Tuesday, November 25, 2008

Tibet's Middle Way & Ethical Democracy

Barnett's piece "Did Britain just sell Tibet?" will almost certainly increase the profile of the Modern Tibetan Studies Program at Columbia University. Barnett will likely join the other talking heads on the US TV circuit, as yet another neoliberal dominant mainstream voice in the US-led global recession, which contextualizes British Prime Minister Gordon Brown's suggestion to China to provide capital to the IMF in return for voting power. Of course China is pleased with that craven suggestion, based on justifiable nationalistic pride in China's economic successes.

Q. Will the Tibetan people's interests be best served by either the British Government, The U.S. govt. or think tank programs in U.S. academe? The answer has got be an unqualified no, for now and the foreseeable future. Both the US (including its academic and other institutions) and Britain have very little to contribute. They both have the potential to do harm to the long term interest of Tibetans and Tibet.
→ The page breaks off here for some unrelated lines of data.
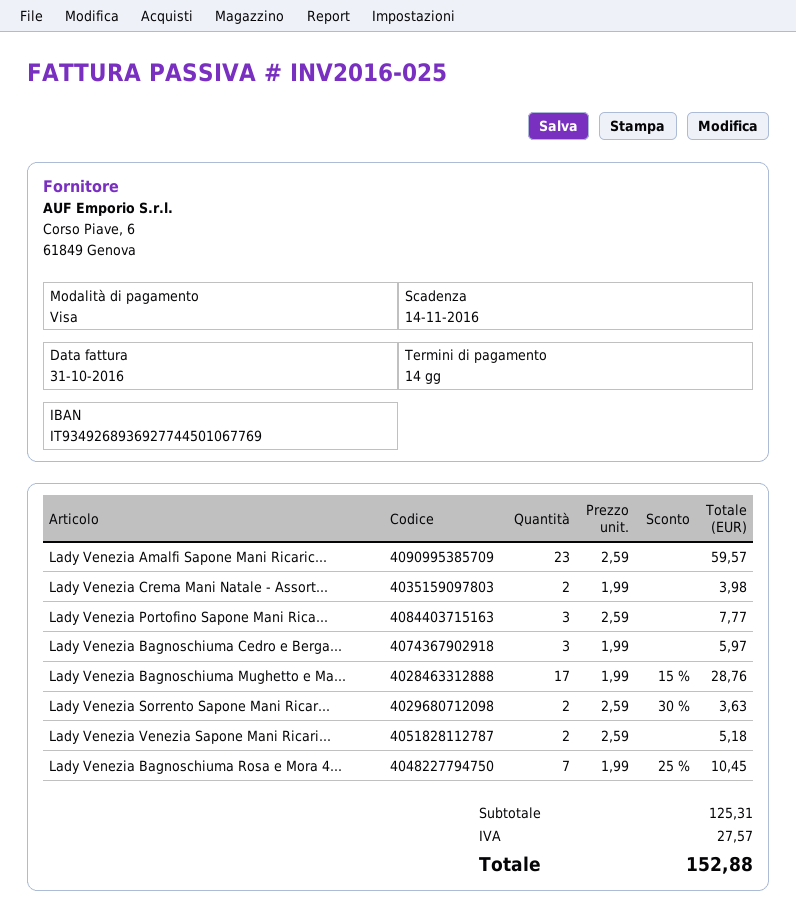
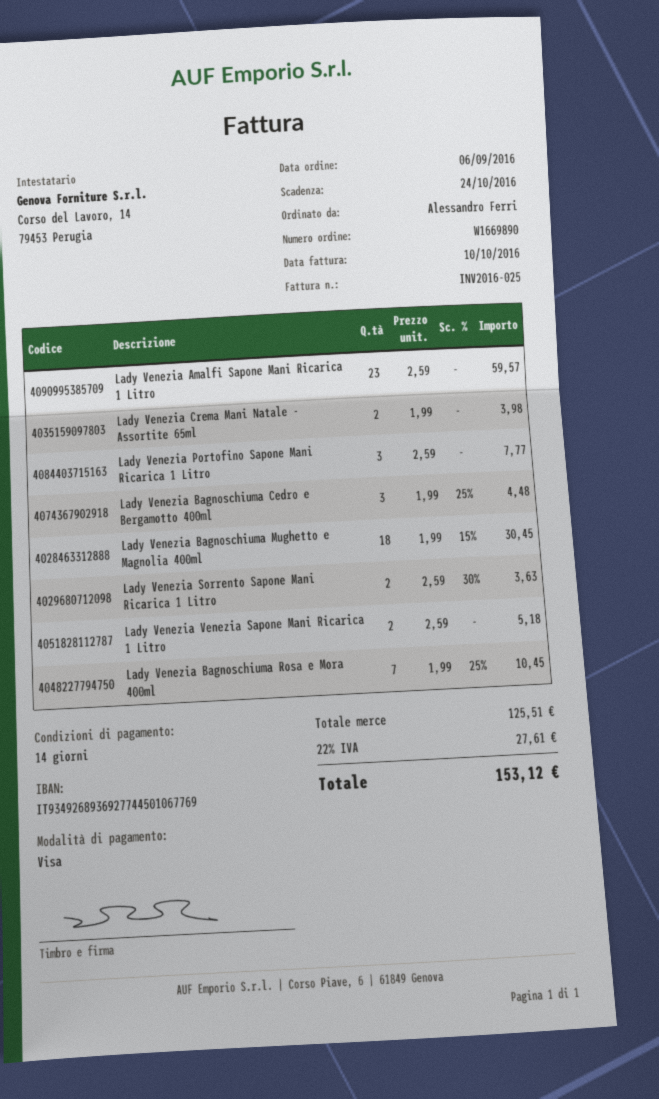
invoice date: 2016-10-31 -> 2016-10-10
due date: 2016-11-14 -> 2016-10-24
Lady Venezia Bagnoschiuma Cedro e Berga...: 3 x 1.99 = 5.97 -> 3 x 1.99 - 25% = 4.48
Lady Venezia Bagnoschiuma Mughetto e Ma...: 17 x 1.99 - 15% = 28.76 -> 18 x 1.99 - 15% = 30.45
subtotal: 125.31 -> 125.51
tax: 27.57 -> 27.61
total: 152.88 -> 153.12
The geopolitical configurations and reconfigurations of South and South East Asia (of which Tibet is a part) must be left to the sovereign nation-states of these regions because they are neighbors with historical ties and rapidly evolving contemporary cultural and economic relationships with nation states both within and outside their respective regions. BRIC (Brasil, India, China) would constitute such an example.

There is a dynamic balance of competing interests between the power economies of the sovereign nation-states of China and India.

The majority of Tibetan exiles live in India. China, a dictatorship "claimed" Tibet. India, a democracy "claimed" Sikkim. China's 'Tibetan question' is somewhat equivalent to India's 'Kashmir question'. Both think there is no "question."
The tacit support of one for the other in the corridors and conference halls of the U.N. have maintained the balance of power between them in the larger South and South East Asia regional contexts. Other sovereign-states, (even when they might only qualify as failing or failed states) in the region, Pakistan, Afghanistan are also part of the strategic equation. In addition, Russia is our neighbor. Iran is our neighbor, Iraq is our neighbor. The U.S. and Britain are not.

British Colonial control is still a shameful memory in the South and South East Asia regions. Britain was in the habit of "selling" territory and people of these regions during their period of Empire. U.S. neo-imperialism causes grave distrust among all countries in South and South East Asia.

The Dalai Lama has chosen the "non-violent Middle Way" to avoid the slaughter of Tibetans in their homeland and the destruction of their living religious and cultural heritage
To continue to persevere with this preferred Middle Way, in a highly complex inter-regional context with possible global repercussions,it is Tibetans and their leaders, first and foremost, who can best engage with the Chinese and their leaders, from safe havens and democratic spaces in Tibet, India and elsewhere.